The formula works cleanly for all currently-supported affine bit widths:

bits packed * 32 / bits
4 16 * 32 / 4 = 128
6 24 * 32 / 6 = 128
8 32 * 32 / 8 = 128

Verification

Built from source on M4 Max, macOS 26, Python 3.12, with the downloaded Metal Toolchain 17E188. Against commit 6291e80.

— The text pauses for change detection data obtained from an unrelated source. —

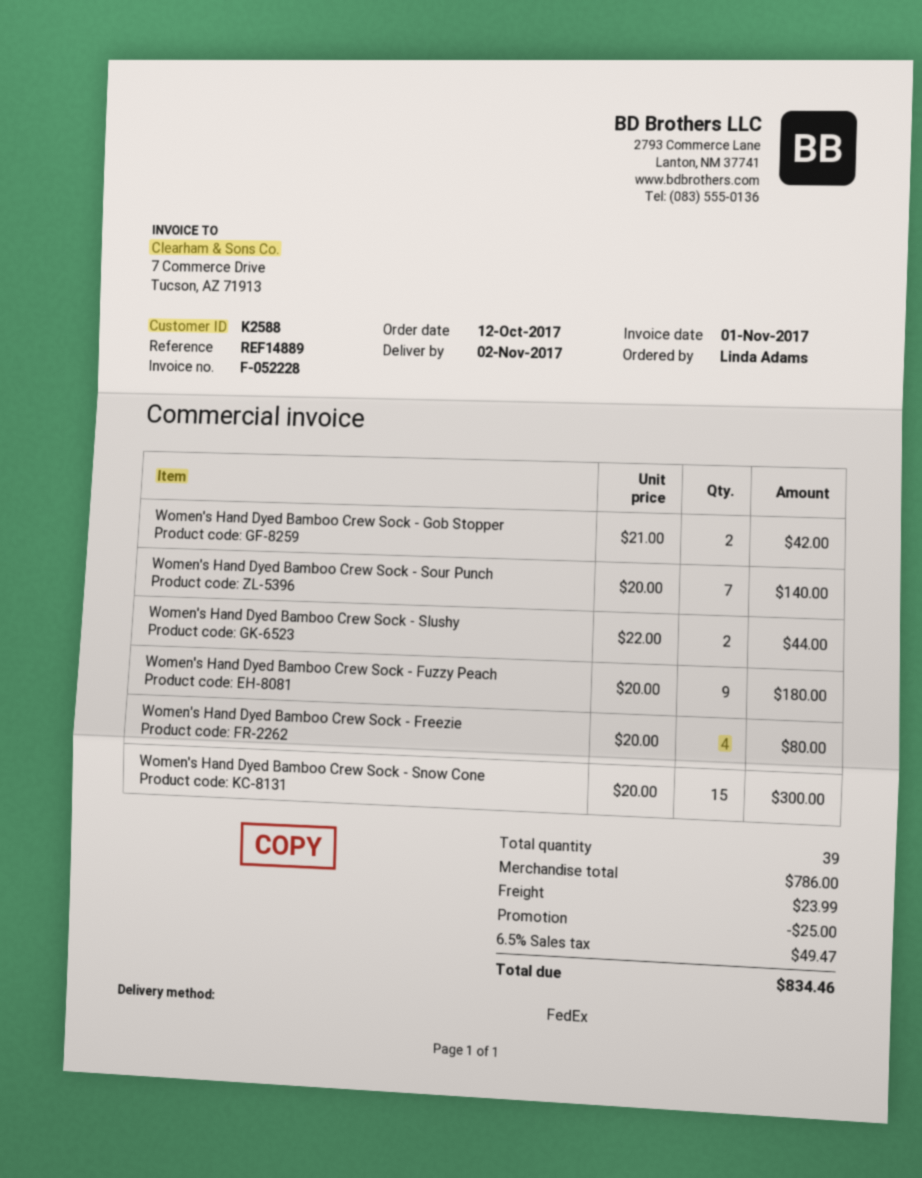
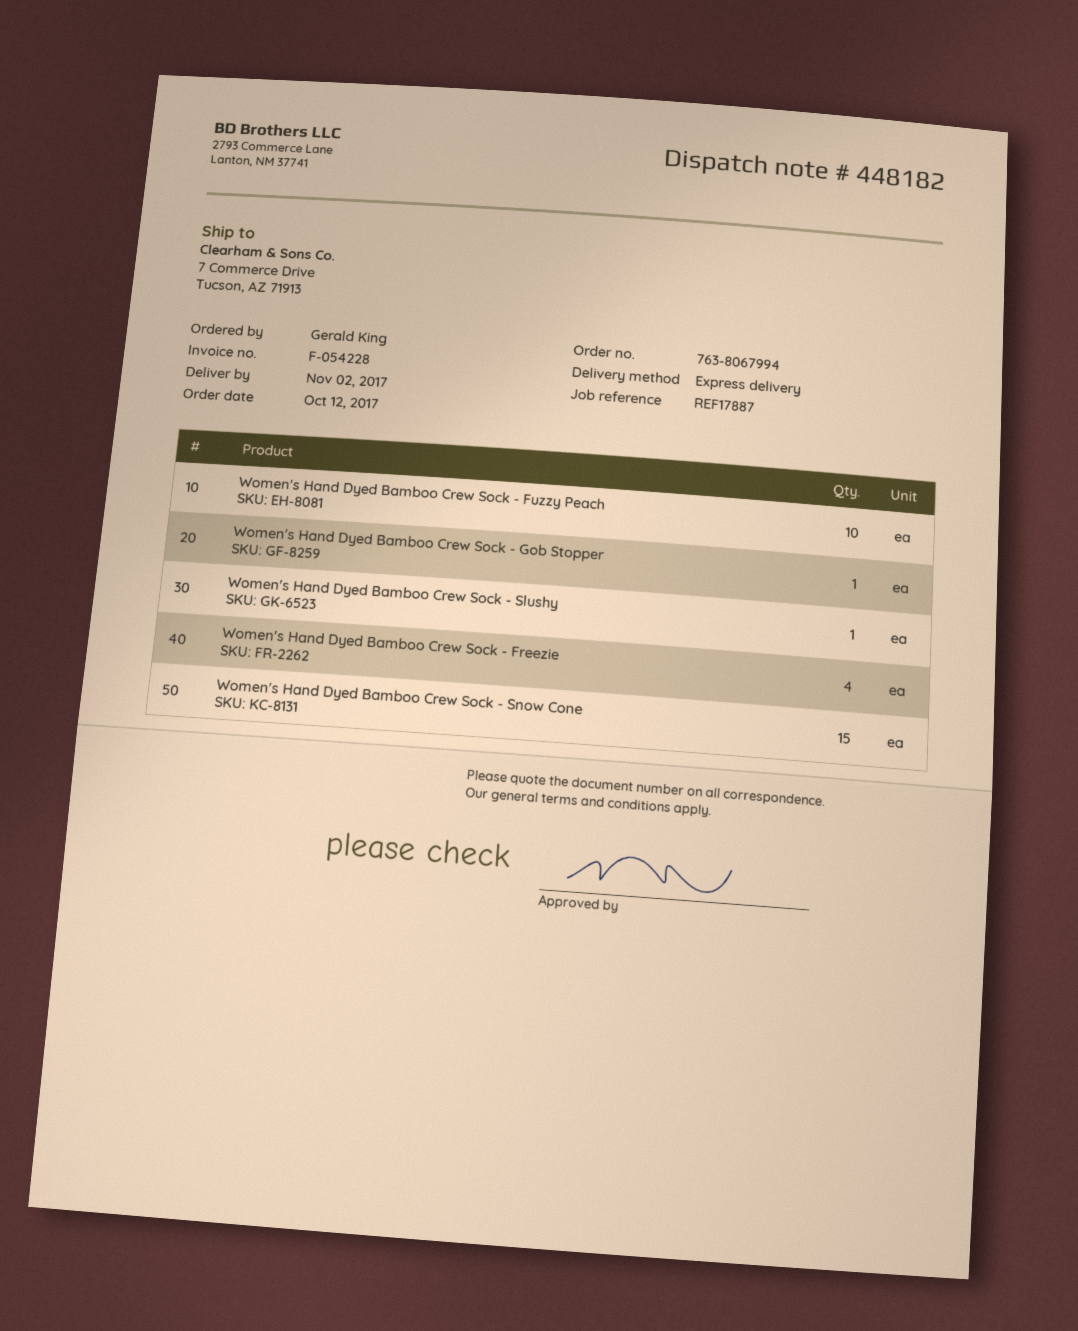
invoice number: F-052228 -> F-054228
reference: REF14889 -> REF17887
ordered by: Linda Adams -> Gerald King
shipping method: FedEx -> express
Women's Hand Dyed Bamboo Crew Sock - Gob Stopper: 2 -> 1
Women's Hand Dyed Bamboo Crew Sock - Sour Punch: 7 -> none
Women's Hand Dyed Bamboo Crew Sock - Slushy: 2 -> 1
Women's Hand Dyed Bamboo Crew Sock - Fuzzy Peach: 9 -> 10

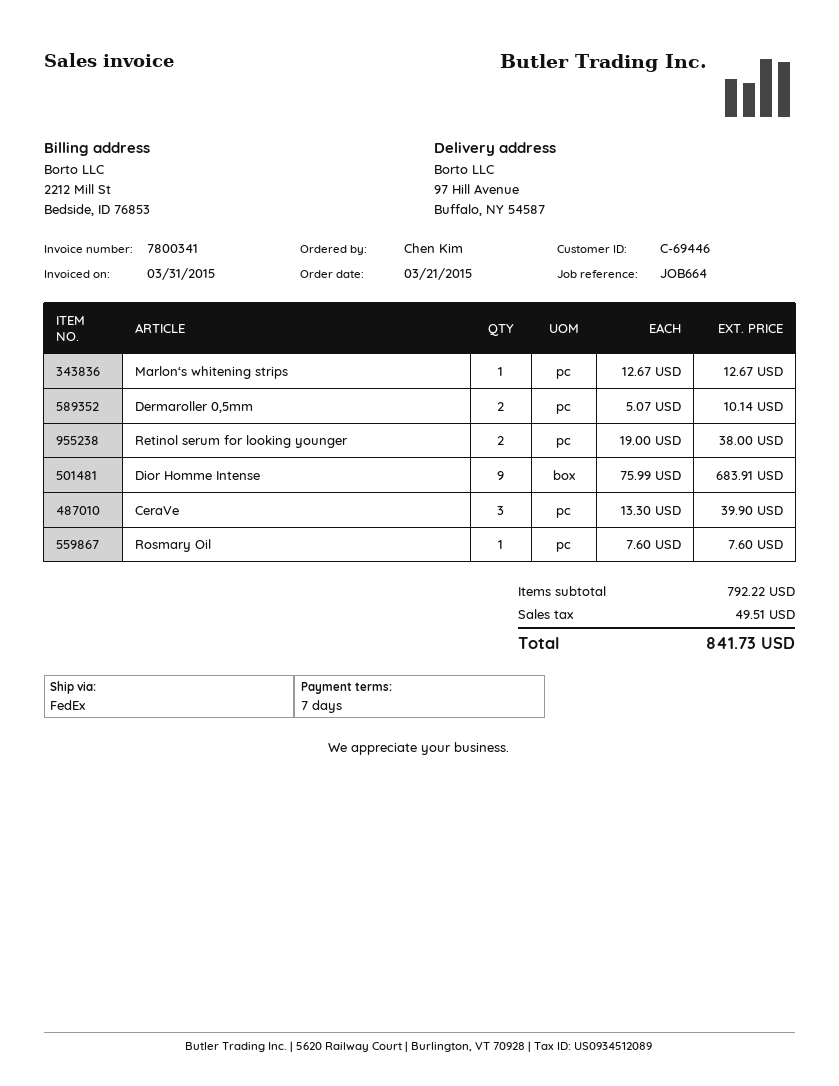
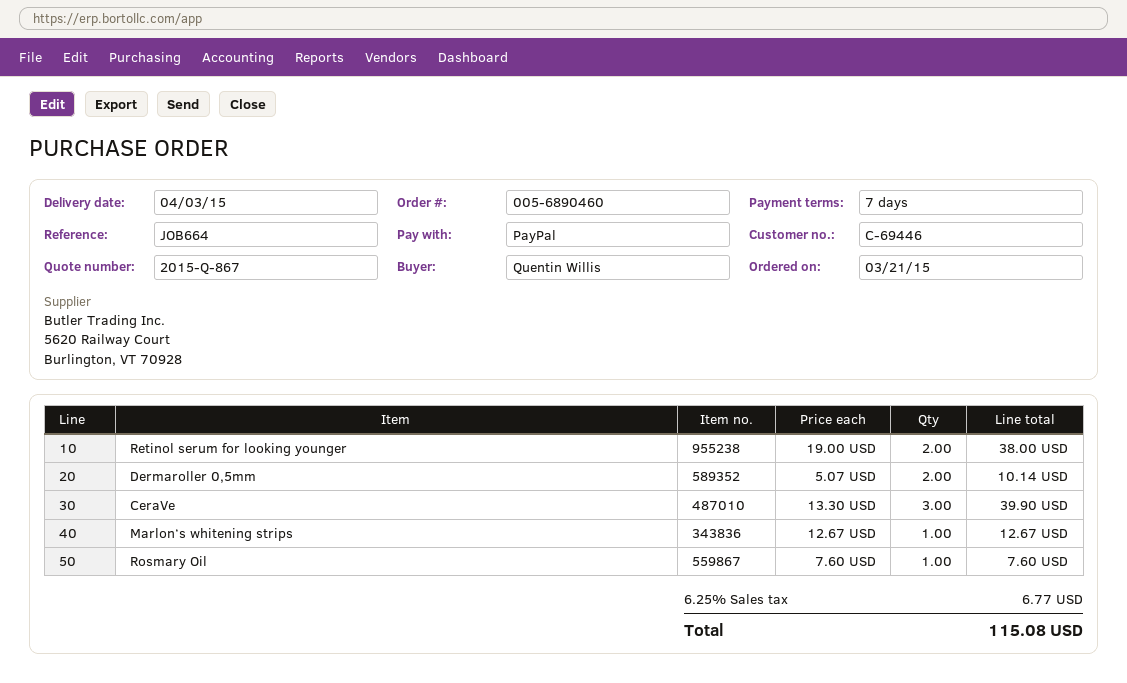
ordered by: Chen Kim -> Quentin Willis
Dior Homme Intense: 9 x 75.99 = 683.91 -> none
tax: 49.51 -> 6.77
total: 841.73 -> 115.08

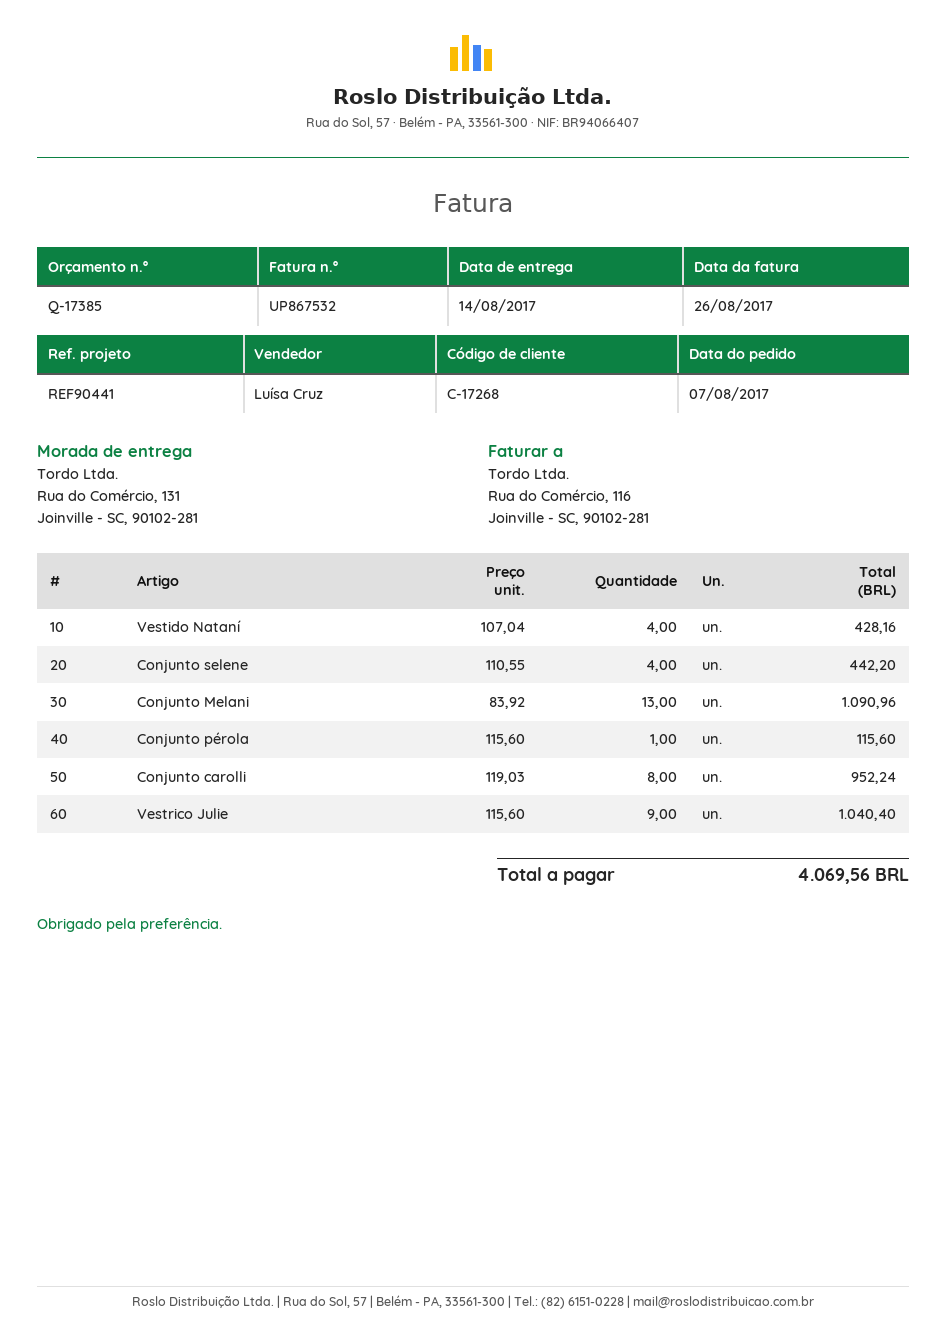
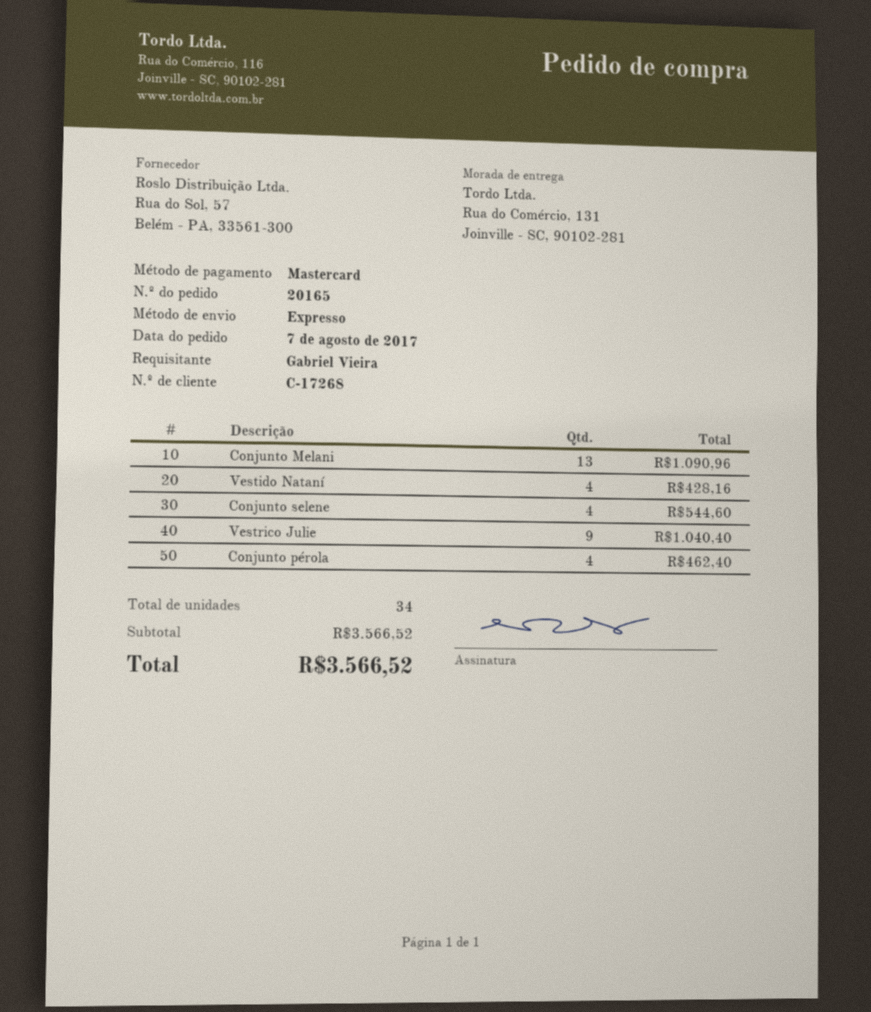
Conjunto selene: 4 for 442.20 -> 4 for 544.60
Conjunto pérola: 1 for 115.60 -> 4 for 462.40
Conjunto carolli: 8 for 952.24 -> none
total: 4069.56 -> 3566.52

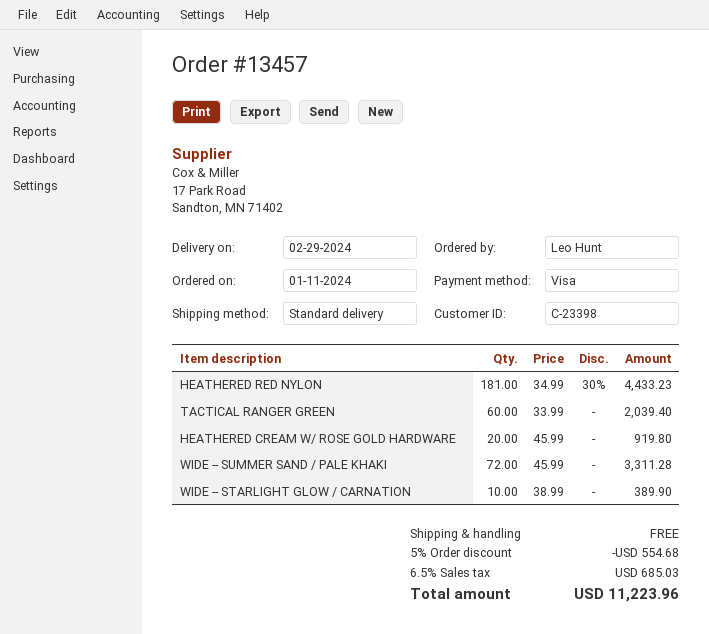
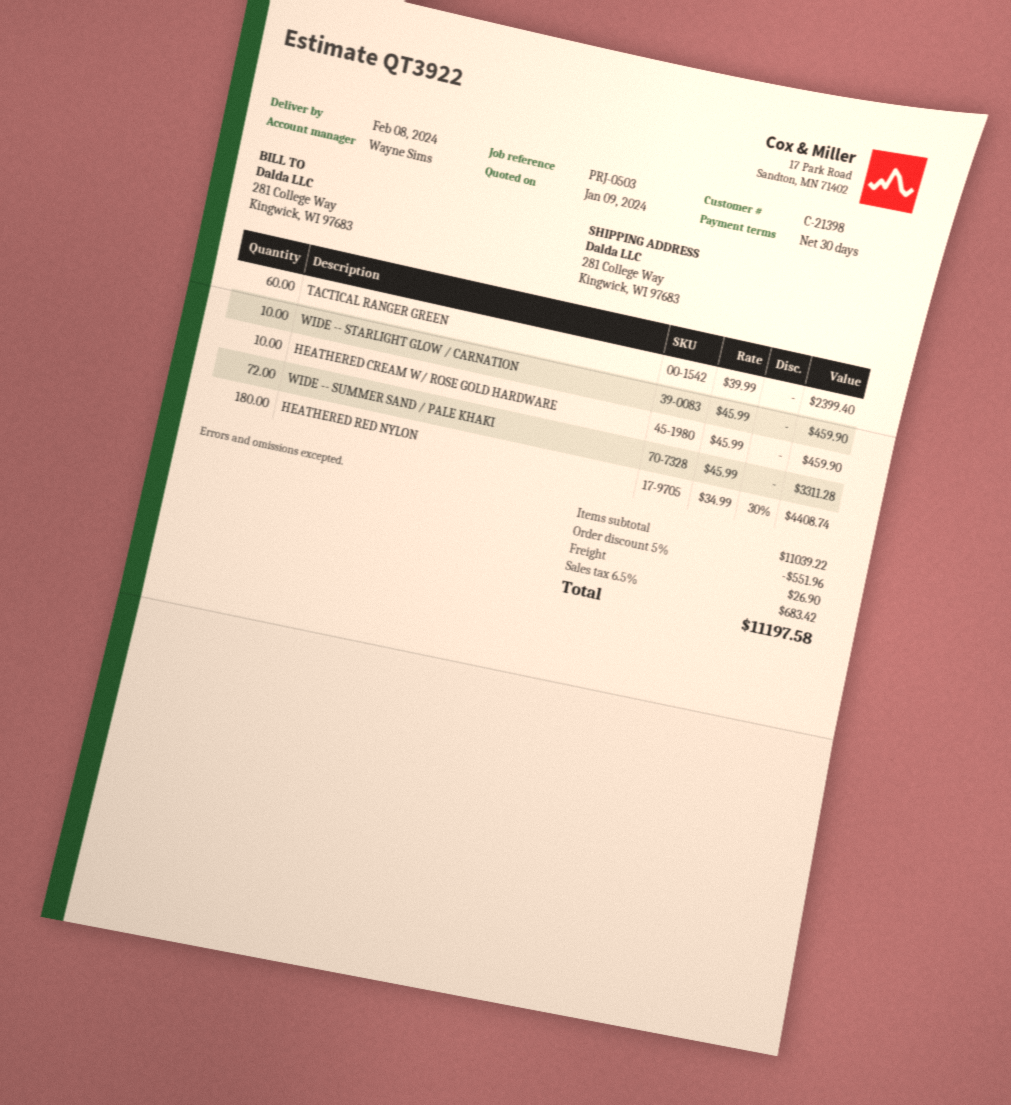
delivery date: 2024-02-29 -> 2024-02-08
customer number: C-23398 -> C-21398
HEATHERED RED NYLON: 181 x 34.99 - 30% = 4433.23 -> 180 x 34.99 - 30% = 4408.74
TACTICAL RANGER GREEN: 60 x 33.99 = 2039.40 -> 60 x 39.99 = 2399.40
HEATHERED CREAM W/ ROSE GOLD HARDWARE: 20 x 45.99 = 919.80 -> 10 x 45.99 = 459.90
WIDE -- STARLIGHT GLOW / CARNATION: 10 x 38.99 = 389.90 -> 10 x 45.99 = 459.90
discount: 5% = 554.68 -> 5% = 551.96
shipping: 0.00 -> 26.90
tax: 6.5% = 685.03 -> 6.5% = 683.42
total: 11223.96 -> 11197.58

Before the fix (test_quantized_sdpa_affine in python/tests/test_quantized.py):

python/tests/test_quantized.py::TestQuantized::test_quantized_sdpa_affine
  SUBFAILED(bits=4) RuntimeError: Unable to load function quant_sdpa_vector_2pass_1_float_128_16
  SUBFAILED(bits=6) RuntimeError: Unable to load function quant_sdpa_vector_2pass_1_float_128_24
  SUBFAILED(bits=8) RuntimeError: Unable to load function quant_sdpa_vector_2pass_1_float_128_32

After the fix:

python/tests/test_quantized.py::TestQuantized::test_quantized_sdpa_affine
  SUBPASSED(bits=4)
  SUBPASSED(bits=6)
  SUBPASSED(bits=8)
  PASSED

===================== 1 passed, 3 subtests passed in 0.18s =====================

All 10 quantized SDPA test methods (test_quantized_sdpa, test_quantized_sdpa_affine, test_quantized_sdpa_masked, test_quantized_sdpa_affine_masked, test_quantized_sdpa_sinks, test_quantized_sdpa_masked_with_sinks, test_quantized_sdpa_affine_masked_with_sinks, test_quantized_sdpa_causal, test_quantized_sdpa_affine_causal, test_quantized_sdpa_causal_with_array_mask_error) now pass — 54 subtests total.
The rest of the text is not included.